▸ PROBLEM STATEMENT: Repeat the records. Each line must match exactly.
++++ EXERCISE MATERIAL
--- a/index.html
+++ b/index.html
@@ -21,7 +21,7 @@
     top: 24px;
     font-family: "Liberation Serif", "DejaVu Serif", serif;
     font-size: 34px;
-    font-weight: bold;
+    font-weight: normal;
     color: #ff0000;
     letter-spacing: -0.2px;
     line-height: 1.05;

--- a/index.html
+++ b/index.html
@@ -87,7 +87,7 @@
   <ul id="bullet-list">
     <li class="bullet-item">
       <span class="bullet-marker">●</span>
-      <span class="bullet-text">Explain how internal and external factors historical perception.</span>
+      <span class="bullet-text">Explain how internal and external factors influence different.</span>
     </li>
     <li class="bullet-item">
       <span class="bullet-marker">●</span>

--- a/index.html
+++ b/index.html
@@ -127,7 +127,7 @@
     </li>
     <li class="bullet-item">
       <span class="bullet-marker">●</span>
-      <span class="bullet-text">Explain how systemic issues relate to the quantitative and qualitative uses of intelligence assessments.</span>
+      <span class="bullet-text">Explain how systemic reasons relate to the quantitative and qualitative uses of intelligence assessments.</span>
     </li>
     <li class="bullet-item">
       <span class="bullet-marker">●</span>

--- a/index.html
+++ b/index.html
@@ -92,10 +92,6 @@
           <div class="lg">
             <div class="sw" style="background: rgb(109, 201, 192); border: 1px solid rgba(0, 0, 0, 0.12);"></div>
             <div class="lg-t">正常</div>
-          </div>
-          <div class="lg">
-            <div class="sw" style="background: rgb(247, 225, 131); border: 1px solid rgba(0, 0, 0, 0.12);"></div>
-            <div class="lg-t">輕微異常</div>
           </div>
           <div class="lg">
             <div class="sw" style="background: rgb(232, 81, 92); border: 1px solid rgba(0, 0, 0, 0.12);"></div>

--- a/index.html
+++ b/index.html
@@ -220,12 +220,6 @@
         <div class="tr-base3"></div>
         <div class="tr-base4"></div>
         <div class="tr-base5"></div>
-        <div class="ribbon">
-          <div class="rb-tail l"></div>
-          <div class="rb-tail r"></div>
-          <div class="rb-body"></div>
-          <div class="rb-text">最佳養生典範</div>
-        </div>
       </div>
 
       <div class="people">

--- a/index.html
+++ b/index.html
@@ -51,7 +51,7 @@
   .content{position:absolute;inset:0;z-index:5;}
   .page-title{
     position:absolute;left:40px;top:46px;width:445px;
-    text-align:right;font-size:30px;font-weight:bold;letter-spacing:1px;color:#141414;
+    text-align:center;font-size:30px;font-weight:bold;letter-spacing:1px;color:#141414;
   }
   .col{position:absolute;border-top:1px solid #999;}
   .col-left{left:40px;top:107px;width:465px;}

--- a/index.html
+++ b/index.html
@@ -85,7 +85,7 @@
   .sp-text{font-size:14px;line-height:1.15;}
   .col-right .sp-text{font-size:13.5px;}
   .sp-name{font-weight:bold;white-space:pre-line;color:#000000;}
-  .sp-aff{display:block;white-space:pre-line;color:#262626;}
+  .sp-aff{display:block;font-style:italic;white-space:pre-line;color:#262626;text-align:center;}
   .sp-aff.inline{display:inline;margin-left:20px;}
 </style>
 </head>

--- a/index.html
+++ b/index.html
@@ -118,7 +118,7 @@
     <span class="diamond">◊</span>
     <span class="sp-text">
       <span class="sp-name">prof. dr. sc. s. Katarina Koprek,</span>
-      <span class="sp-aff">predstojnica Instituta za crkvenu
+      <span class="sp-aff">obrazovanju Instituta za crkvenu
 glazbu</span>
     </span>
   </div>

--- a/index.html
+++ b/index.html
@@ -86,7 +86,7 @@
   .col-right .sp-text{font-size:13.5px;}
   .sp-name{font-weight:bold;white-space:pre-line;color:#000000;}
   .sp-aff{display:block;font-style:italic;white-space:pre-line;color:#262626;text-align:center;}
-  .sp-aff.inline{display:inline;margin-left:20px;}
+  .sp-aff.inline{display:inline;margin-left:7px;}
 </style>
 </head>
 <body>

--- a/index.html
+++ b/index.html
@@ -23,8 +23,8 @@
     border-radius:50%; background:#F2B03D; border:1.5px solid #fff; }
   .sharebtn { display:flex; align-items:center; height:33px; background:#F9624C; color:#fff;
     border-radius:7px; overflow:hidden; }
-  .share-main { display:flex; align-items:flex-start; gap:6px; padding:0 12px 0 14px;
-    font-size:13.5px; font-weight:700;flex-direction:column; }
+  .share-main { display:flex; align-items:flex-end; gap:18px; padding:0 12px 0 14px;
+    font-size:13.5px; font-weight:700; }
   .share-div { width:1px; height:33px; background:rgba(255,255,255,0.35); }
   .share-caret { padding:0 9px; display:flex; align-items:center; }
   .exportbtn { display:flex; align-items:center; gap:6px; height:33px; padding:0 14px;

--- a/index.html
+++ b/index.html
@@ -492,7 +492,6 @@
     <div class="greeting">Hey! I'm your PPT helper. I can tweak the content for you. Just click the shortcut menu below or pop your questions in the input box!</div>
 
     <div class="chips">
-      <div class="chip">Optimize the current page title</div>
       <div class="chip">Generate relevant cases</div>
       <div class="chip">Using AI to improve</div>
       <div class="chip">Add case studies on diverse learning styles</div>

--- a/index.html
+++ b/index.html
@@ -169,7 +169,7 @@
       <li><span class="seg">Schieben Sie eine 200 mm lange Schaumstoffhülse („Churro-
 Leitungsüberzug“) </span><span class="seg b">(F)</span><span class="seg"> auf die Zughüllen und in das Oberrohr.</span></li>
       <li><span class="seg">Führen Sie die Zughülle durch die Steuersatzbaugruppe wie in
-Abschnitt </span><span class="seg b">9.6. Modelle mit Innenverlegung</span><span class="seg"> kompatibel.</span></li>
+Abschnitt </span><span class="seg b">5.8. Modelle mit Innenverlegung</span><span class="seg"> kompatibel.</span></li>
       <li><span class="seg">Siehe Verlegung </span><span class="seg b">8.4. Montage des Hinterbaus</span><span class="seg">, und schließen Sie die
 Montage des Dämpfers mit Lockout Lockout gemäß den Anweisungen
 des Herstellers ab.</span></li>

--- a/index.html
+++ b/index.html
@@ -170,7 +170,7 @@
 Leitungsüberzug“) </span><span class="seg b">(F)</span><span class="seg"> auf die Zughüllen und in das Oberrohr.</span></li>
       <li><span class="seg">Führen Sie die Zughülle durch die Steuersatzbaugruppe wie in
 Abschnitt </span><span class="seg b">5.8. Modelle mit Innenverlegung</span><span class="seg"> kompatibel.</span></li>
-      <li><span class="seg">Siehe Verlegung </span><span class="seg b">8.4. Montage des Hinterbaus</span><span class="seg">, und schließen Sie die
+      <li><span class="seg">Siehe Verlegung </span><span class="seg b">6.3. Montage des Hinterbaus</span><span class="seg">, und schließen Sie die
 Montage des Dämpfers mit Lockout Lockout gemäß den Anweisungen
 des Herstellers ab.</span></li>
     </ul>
++++++++
▸ ANSWER BOX:
--- a/index.html
+++ b/index.html
@@ -21,7 +21,7 @@
     top: 24px;
     font-family: "Liberation Serif", "DejaVu Serif", serif;
     font-size: 34px;
-    font-weight: bold;
+    font-weight: normal;
     color: #ff0000;
     letter-spacing: -0.2px;
     line-height: 1.05;

--- a/index.html
+++ b/index.html
@@ -87,7 +87,7 @@
   <ul id="bullet-list">
     <li class="bullet-item">
       <span class="bullet-marker">●</span>
-      <span class="bullet-text">Explain how internal and external factors historical perception.</span>
+      <span class="bullet-text">Explain how internal and external factors influence different.</span>
     </li>
     <li class="bullet-item">
       <span class="bullet-marker">●</span>

--- a/index.html
+++ b/index.html
@@ -127,7 +127,7 @@
     </li>
     <li class="bullet-item">
       <span class="bullet-marker">●</span>
-      <span class="bullet-text">Explain how systemic issues relate to the quantitative and qualitative uses of intelligence assessments.</span>
+      <span class="bullet-text">Explain how systemic reasons relate to the quantitative and qualitative uses of intelligence assessments.</span>
     </li>
     <li class="bullet-item">
       <span class="bullet-marker">●</span>

--- a/index.html
+++ b/index.html
@@ -92,10 +92,6 @@
           <div class="lg">
             <div class="sw" style="background: rgb(109, 201, 192); border: 1px solid rgba(0, 0, 0, 0.12);"></div>
             <div class="lg-t">正常</div>
-          </div>
-          <div class="lg">
-            <div class="sw" style="background: rgb(247, 225, 131); border: 1px solid rgba(0, 0, 0, 0.12);"></div>
-            <div class="lg-t">輕微異常</div>
           </div>
           <div class="lg">
             <div class="sw" style="background: rgb(232, 81, 92); border: 1px solid rgba(0, 0, 0, 0.12);"></div>

--- a/index.html
+++ b/index.html
@@ -220,12 +220,6 @@
         <div class="tr-base3"></div>
         <div class="tr-base4"></div>
         <div class="tr-base5"></div>
-        <div class="ribbon">
-          <div class="rb-tail l"></div>
-          <div class="rb-tail r"></div>
-          <div class="rb-body"></div>
-          <div class="rb-text">最佳養生典範</div>
-        </div>
       </div>
 
       <div class="people">

--- a/index.html
+++ b/index.html
@@ -51,7 +51,7 @@
   .content{position:absolute;inset:0;z-index:5;}
   .page-title{
     position:absolute;left:40px;top:46px;width:445px;
-    text-align:right;font-size:30px;font-weight:bold;letter-spacing:1px;color:#141414;
+    text-align:center;font-size:30px;font-weight:bold;letter-spacing:1px;color:#141414;
   }
   .col{position:absolute;border-top:1px solid #999;}
   .col-left{left:40px;top:107px;width:465px;}

--- a/index.html
+++ b/index.html
@@ -85,7 +85,7 @@
   .sp-text{font-size:14px;line-height:1.15;}
   .col-right .sp-text{font-size:13.5px;}
   .sp-name{font-weight:bold;white-space:pre-line;color:#000000;}
-  .sp-aff{display:block;white-space:pre-line;color:#262626;}
+  .sp-aff{display:block;font-style:italic;white-space:pre-line;color:#262626;text-align:center;}
   .sp-aff.inline{display:inline;margin-left:20px;}
 </style>
 </head>

--- a/index.html
+++ b/index.html
@@ -118,7 +118,7 @@
     <span class="diamond">◊</span>
     <span class="sp-text">
       <span class="sp-name">prof. dr. sc. s. Katarina Koprek,</span>
-      <span class="sp-aff">predstojnica Instituta za crkvenu
+      <span class="sp-aff">obrazovanju Instituta za crkvenu
 glazbu</span>
     </span>
   </div>

--- a/index.html
+++ b/index.html
@@ -86,7 +86,7 @@
   .col-right .sp-text{font-size:13.5px;}
   .sp-name{font-weight:bold;white-space:pre-line;color:#000000;}
   .sp-aff{display:block;font-style:italic;white-space:pre-line;color:#262626;text-align:center;}
-  .sp-aff.inline{display:inline;margin-left:20px;}
+  .sp-aff.inline{display:inline;margin-left:7px;}
 </style>
 </head>
 <body>

--- a/index.html
+++ b/index.html
@@ -23,8 +23,8 @@
     border-radius:50%; background:#F2B03D; border:1.5px solid #fff; }
   .sharebtn { display:flex; align-items:center; height:33px; background:#F9624C; color:#fff;
     border-radius:7px; overflow:hidden; }
-  .share-main { display:flex; align-items:flex-start; gap:6px; padding:0 12px 0 14px;
-    font-size:13.5px; font-weight:700;flex-direction:column; }
+  .share-main { display:flex; align-items:flex-end; gap:18px; padding:0 12px 0 14px;
+    font-size:13.5px; font-weight:700; }
   .share-div { width:1px; height:33px; background:rgba(255,255,255,0.35); }
   .share-caret { padding:0 9px; display:flex; align-items:center; }
   .exportbtn { display:flex; align-items:center; gap:6px; height:33px; padding:0 14px;

--- a/index.html
+++ b/index.html
@@ -492,7 +492,6 @@
     <div class="greeting">Hey! I'm your PPT helper. I can tweak the content for you. Just click the shortcut menu below or pop your questions in the input box!</div>
 
     <div class="chips">
-      <div class="chip">Optimize the current page title</div>
       <div class="chip">Generate relevant cases</div>
       <div class="chip">Using AI to improve</div>
       <div class="chip">Add case studies on diverse learning styles</div>

--- a/index.html
+++ b/index.html
@@ -169,7 +169,7 @@
       <li><span class="seg">Schieben Sie eine 200 mm lange Schaumstoffhülse („Churro-
 Leitungsüberzug“) </span><span class="seg b">(F)</span><span class="seg"> auf die Zughüllen und in das Oberrohr.</span></li>
       <li><span class="seg">Führen Sie die Zughülle durch die Steuersatzbaugruppe wie in
-Abschnitt </span><span class="seg b">9.6. Modelle mit Innenverlegung</span><span class="seg"> kompatibel.</span></li>
+Abschnitt </span><span class="seg b">5.8. Modelle mit Innenverlegung</span><span class="seg"> kompatibel.</span></li>
       <li><span class="seg">Siehe Verlegung </span><span class="seg b">8.4. Montage des Hinterbaus</span><span class="seg">, und schließen Sie die
 Montage des Dämpfers mit Lockout Lockout gemäß den Anweisungen
 des Herstellers ab.</span></li>

--- a/index.html
+++ b/index.html
@@ -170,7 +170,7 @@
 Leitungsüberzug“) </span><span class="seg b">(F)</span><span class="seg"> auf die Zughüllen und in das Oberrohr.</span></li>
       <li><span class="seg">Führen Sie die Zughülle durch die Steuersatzbaugruppe wie in
 Abschnitt </span><span class="seg b">5.8. Modelle mit Innenverlegung</span><span class="seg"> kompatibel.</span></li>
-      <li><span class="seg">Siehe Verlegung </span><span class="seg b">8.4. Montage des Hinterbaus</span><span class="seg">, und schließen Sie die
+      <li><span class="seg">Siehe Verlegung </span><span class="seg b">6.3. Montage des Hinterbaus</span><span class="seg">, und schließen Sie die
 Montage des Dämpfers mit Lockout Lockout gemäß den Anweisungen
 des Herstellers ab.</span></li>
     </ul>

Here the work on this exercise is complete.